Available data ::
————
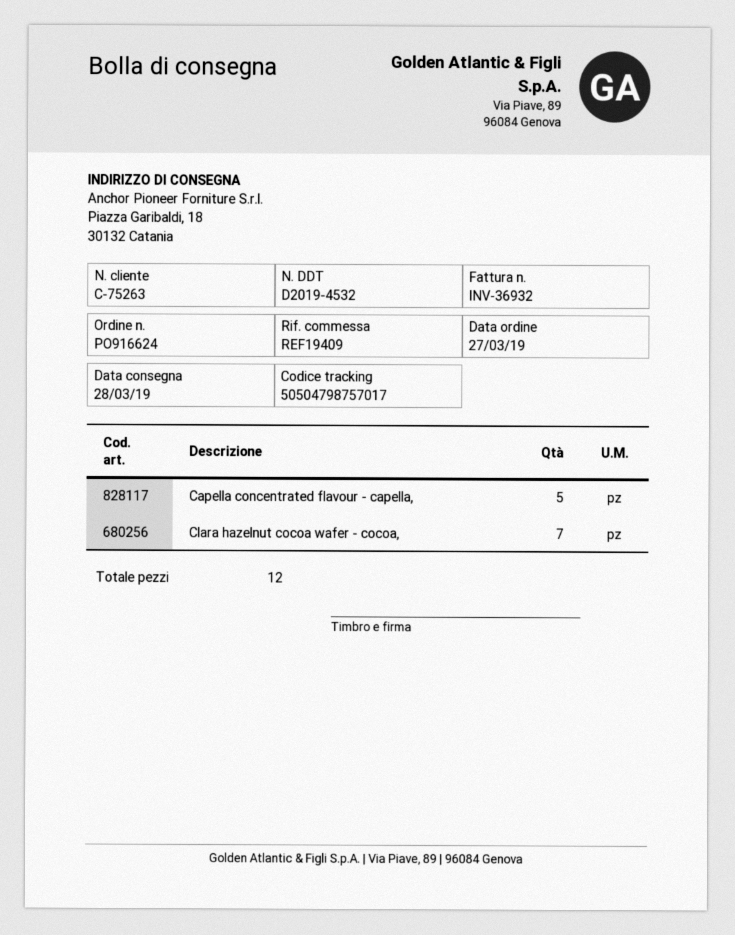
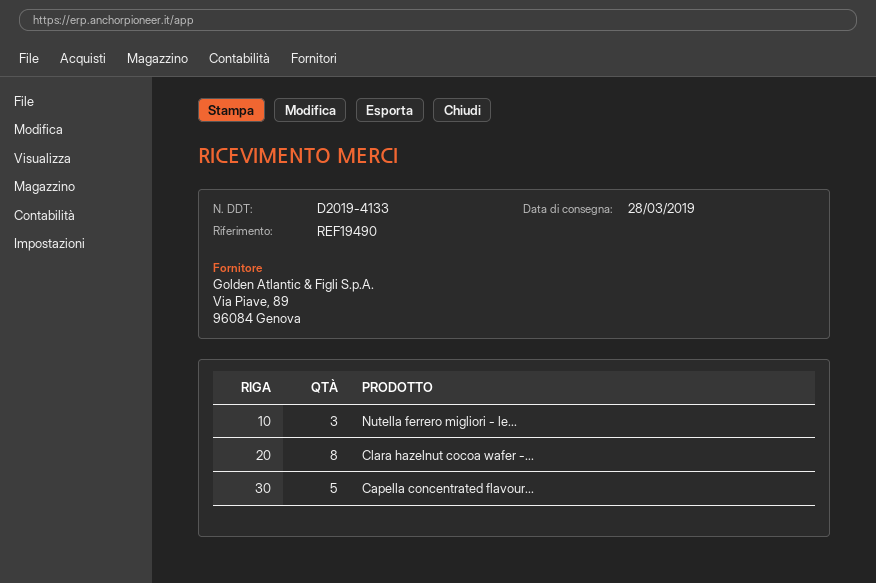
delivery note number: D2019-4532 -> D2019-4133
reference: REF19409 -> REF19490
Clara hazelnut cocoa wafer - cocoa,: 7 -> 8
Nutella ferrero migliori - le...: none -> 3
————
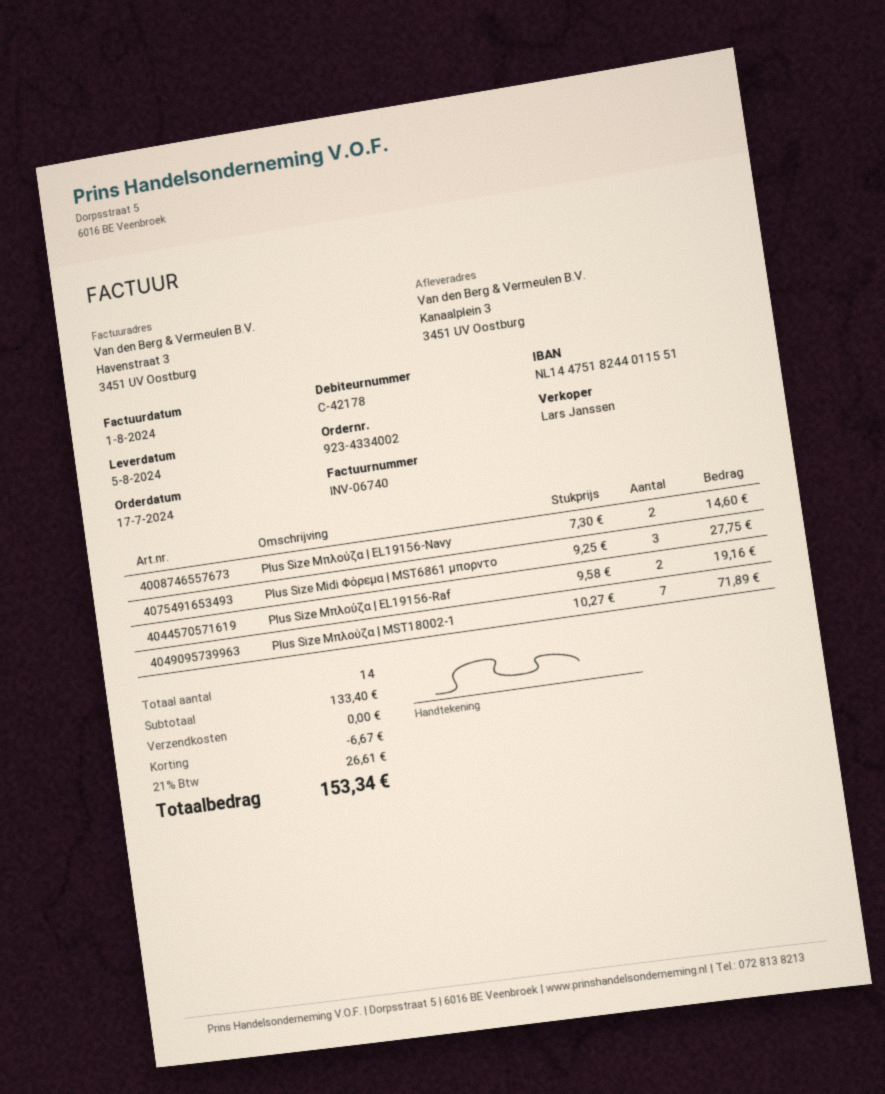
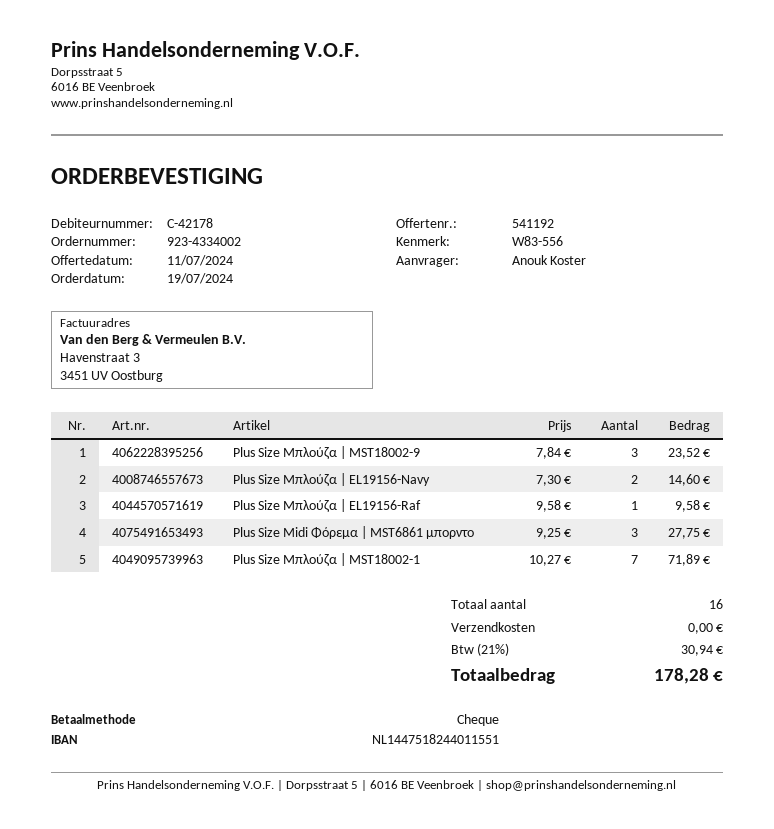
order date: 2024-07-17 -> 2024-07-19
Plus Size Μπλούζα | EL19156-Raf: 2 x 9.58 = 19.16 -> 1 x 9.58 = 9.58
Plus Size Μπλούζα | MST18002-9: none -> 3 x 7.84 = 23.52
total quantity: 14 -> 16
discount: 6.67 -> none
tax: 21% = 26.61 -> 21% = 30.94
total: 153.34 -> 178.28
————
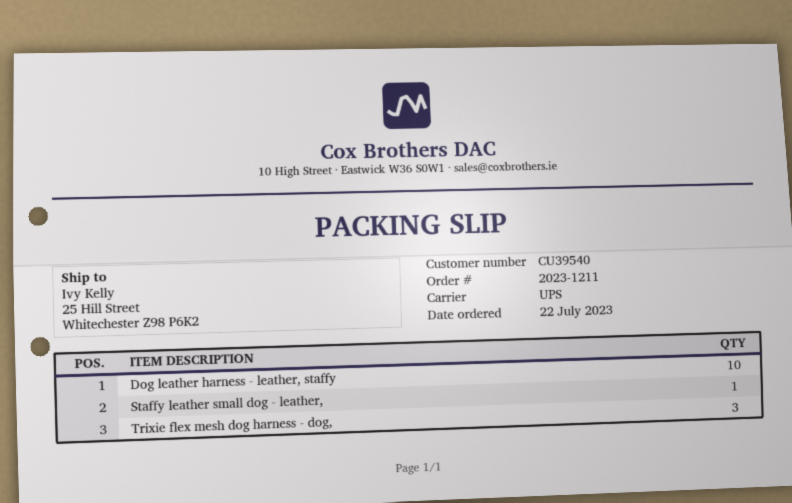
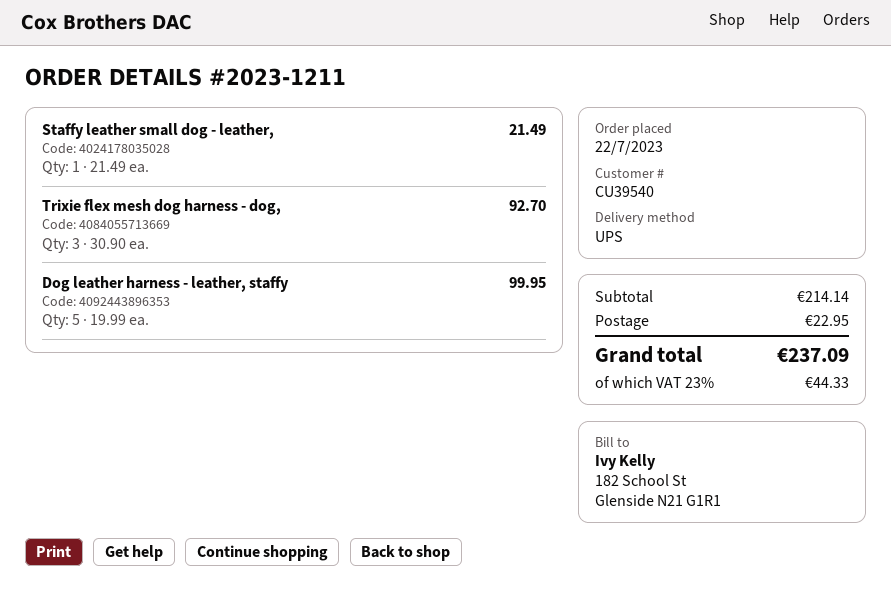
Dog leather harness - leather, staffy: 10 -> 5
————
Work instructions ::
From the records above, copy only the lines starting with the line that holds "delivery note number: D2019-4532" and going on through the line that holds "Nutella ferrero migliori - le...: none -> 3", exactly as written.

Response below ::
delivery note number: D2019-4532 -> D2019-4133
reference: REF19409 -> REF19490
Clara hazelnut cocoa wafer - cocoa,: 7 -> 8
Nutella ferrero migliori - le...: none -> 3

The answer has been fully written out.